> **Your objective**: Without the pictures, give the records again exactly as they appear.

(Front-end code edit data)
== Segment start ==

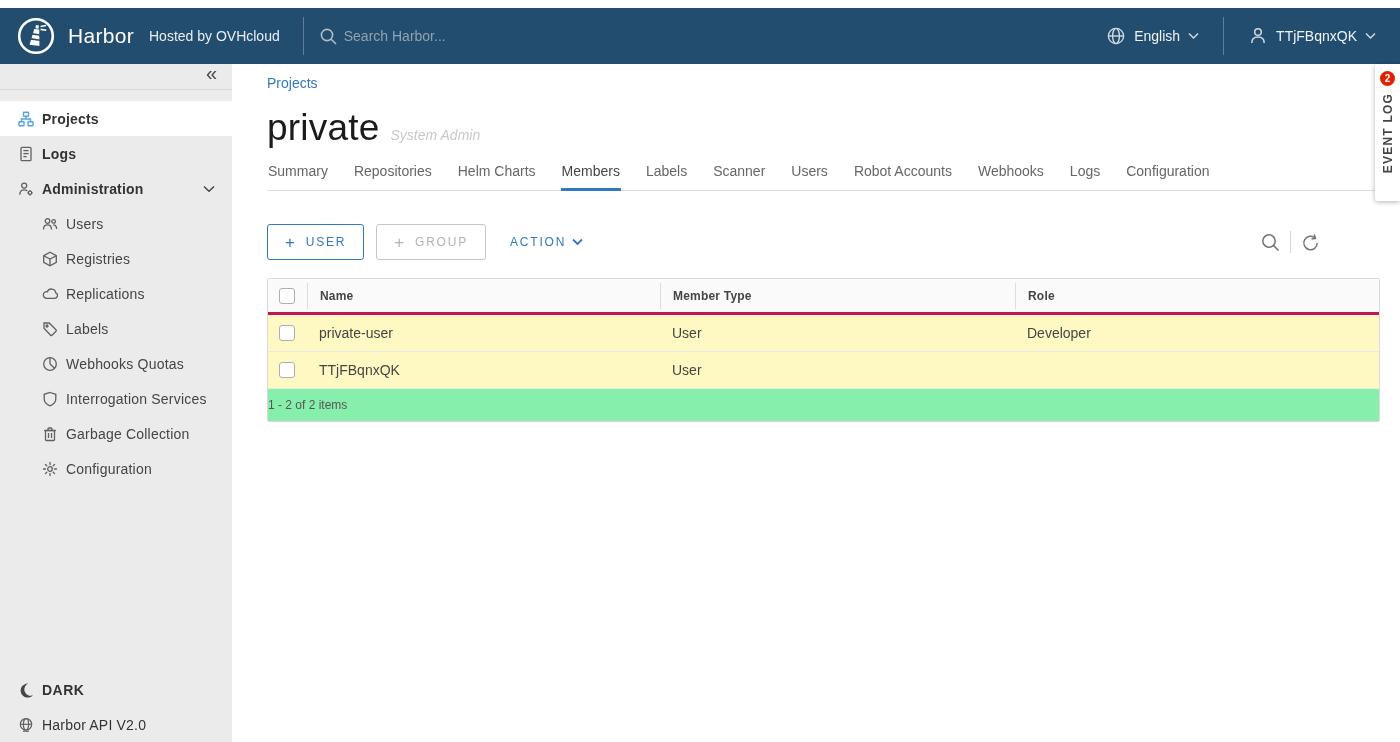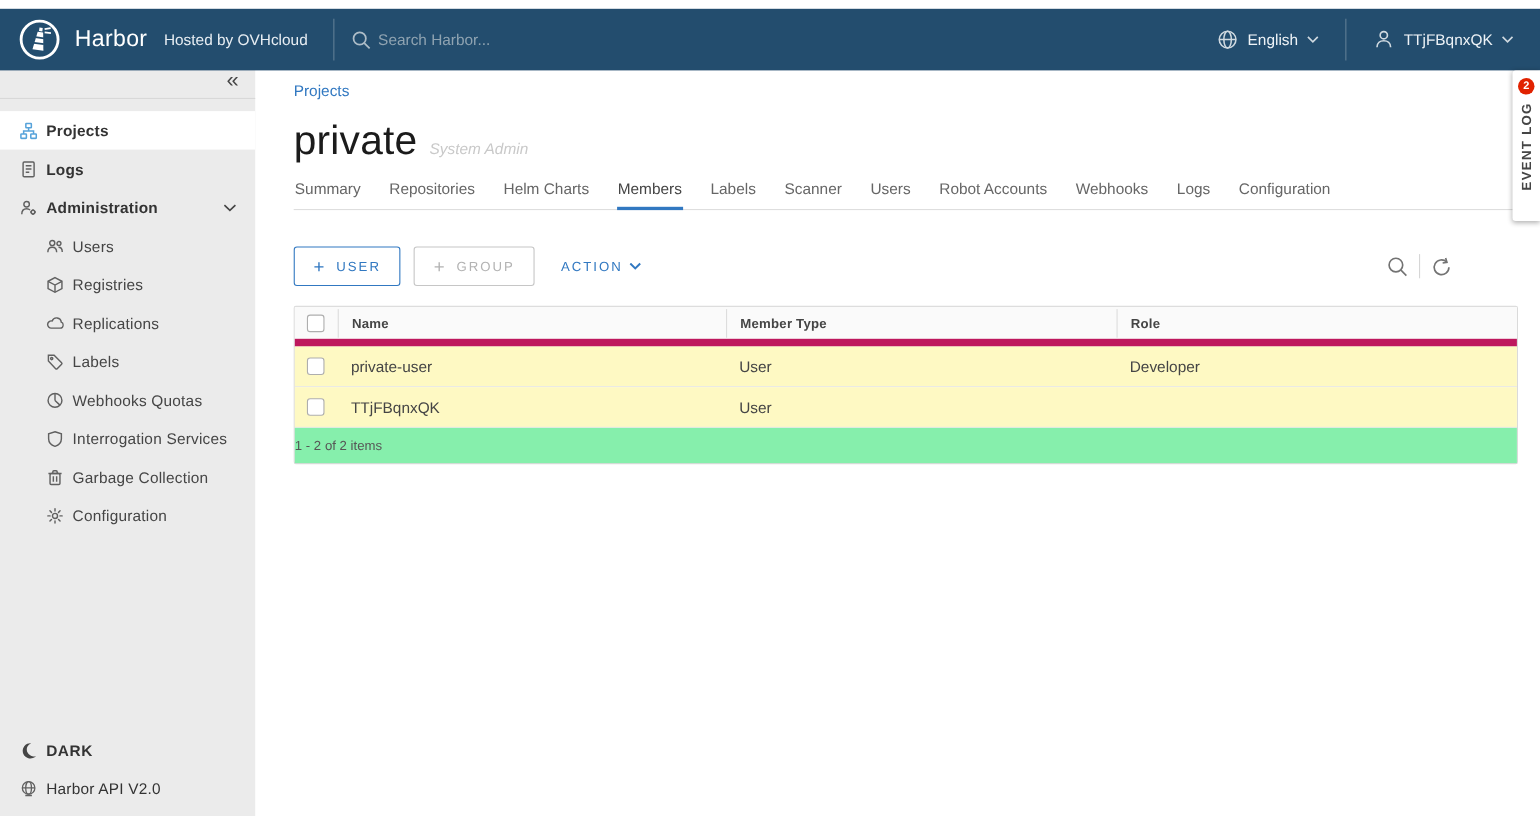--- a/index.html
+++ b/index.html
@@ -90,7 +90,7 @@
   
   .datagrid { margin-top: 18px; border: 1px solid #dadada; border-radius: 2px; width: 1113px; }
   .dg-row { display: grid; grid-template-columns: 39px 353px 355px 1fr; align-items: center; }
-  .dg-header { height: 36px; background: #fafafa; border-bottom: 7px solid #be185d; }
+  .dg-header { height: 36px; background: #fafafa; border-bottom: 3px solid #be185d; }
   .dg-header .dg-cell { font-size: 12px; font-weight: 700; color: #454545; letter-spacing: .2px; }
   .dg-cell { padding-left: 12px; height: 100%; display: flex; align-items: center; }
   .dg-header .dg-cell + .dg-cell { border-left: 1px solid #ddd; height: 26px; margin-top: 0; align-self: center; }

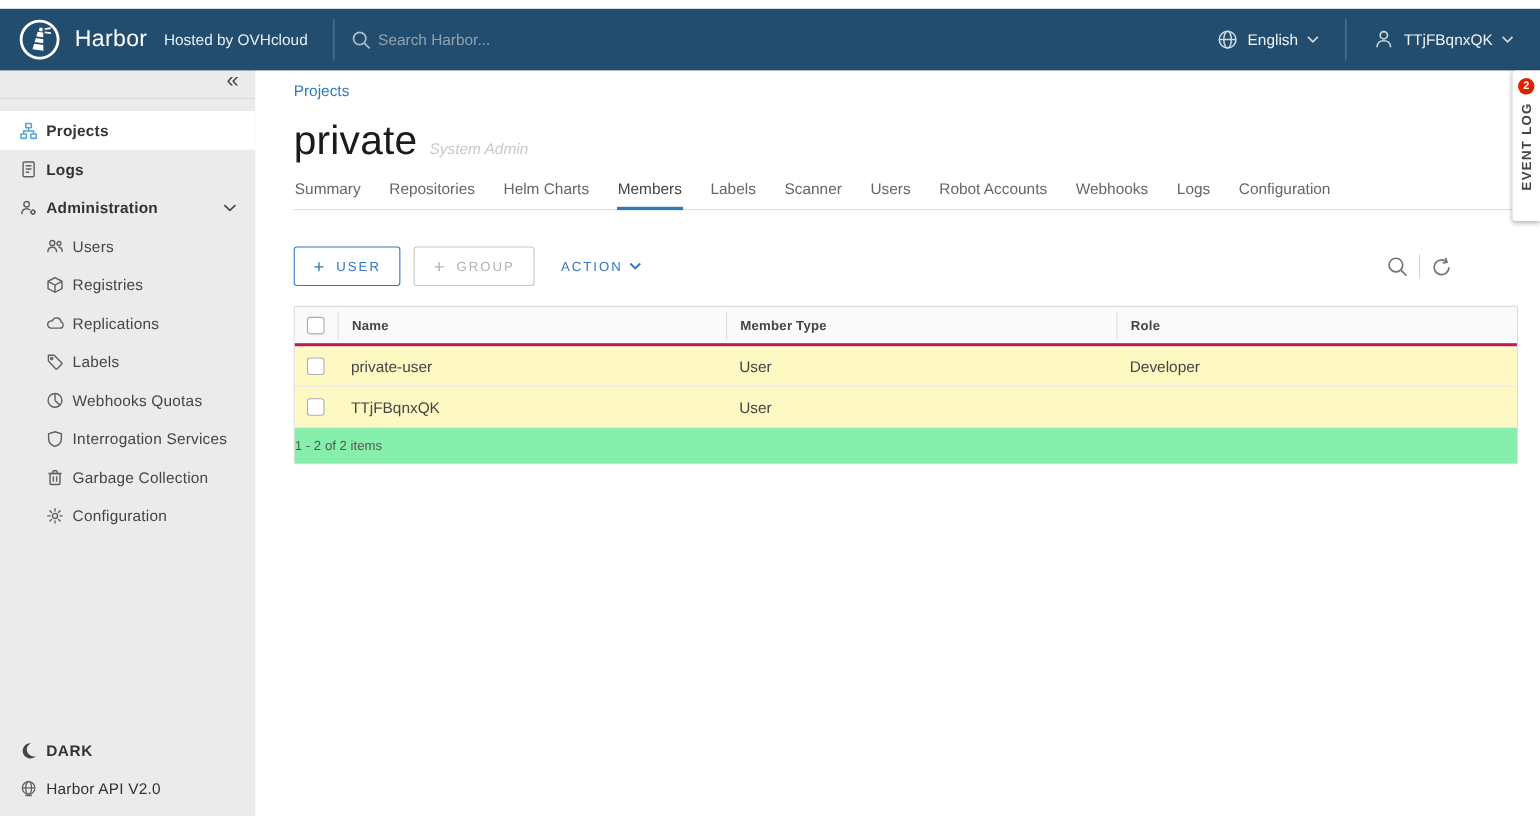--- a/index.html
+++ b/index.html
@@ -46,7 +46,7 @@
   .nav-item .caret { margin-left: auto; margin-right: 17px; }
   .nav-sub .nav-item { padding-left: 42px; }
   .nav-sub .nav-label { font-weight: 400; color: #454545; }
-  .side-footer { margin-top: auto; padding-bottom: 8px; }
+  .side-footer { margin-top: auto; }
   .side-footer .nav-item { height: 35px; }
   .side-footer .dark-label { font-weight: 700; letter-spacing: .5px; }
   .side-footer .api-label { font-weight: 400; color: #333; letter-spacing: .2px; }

== Segment end ==

> **Answer box**:
--- a/index.html
+++ b/index.html
@@ -90,7 +90,7 @@
   
   .datagrid { margin-top: 18px; border: 1px solid #dadada; border-radius: 2px; width: 1113px; }
   .dg-row { display: grid; grid-template-columns: 39px 353px 355px 1fr; align-items: center; }
-  .dg-header { height: 36px; background: #fafafa; border-bottom: 7px solid #be185d; }
+  .dg-header { height: 36px; background: #fafafa; border-bottom: 3px solid #be185d; }
   .dg-header .dg-cell { font-size: 12px; font-weight: 700; color: #454545; letter-spacing: .2px; }
   .dg-cell { padding-left: 12px; height: 100%; display: flex; align-items: center; }
   .dg-header .dg-cell + .dg-cell { border-left: 1px solid #ddd; height: 26px; margin-top: 0; align-self: center; }

--- a/index.html
+++ b/index.html
@@ -46,7 +46,7 @@
   .nav-item .caret { margin-left: auto; margin-right: 17px; }
   .nav-sub .nav-item { padding-left: 42px; }
   .nav-sub .nav-label { font-weight: 400; color: #454545; }
-  .side-footer { margin-top: auto; padding-bottom: 8px; }
+  .side-footer { margin-top: auto; }
   .side-footer .nav-item { height: 35px; }
   .side-footer .dark-label { font-weight: 700; letter-spacing: .5px; }
   .side-footer .api-label { font-weight: 400; color: #333; letter-spacing: .2px; }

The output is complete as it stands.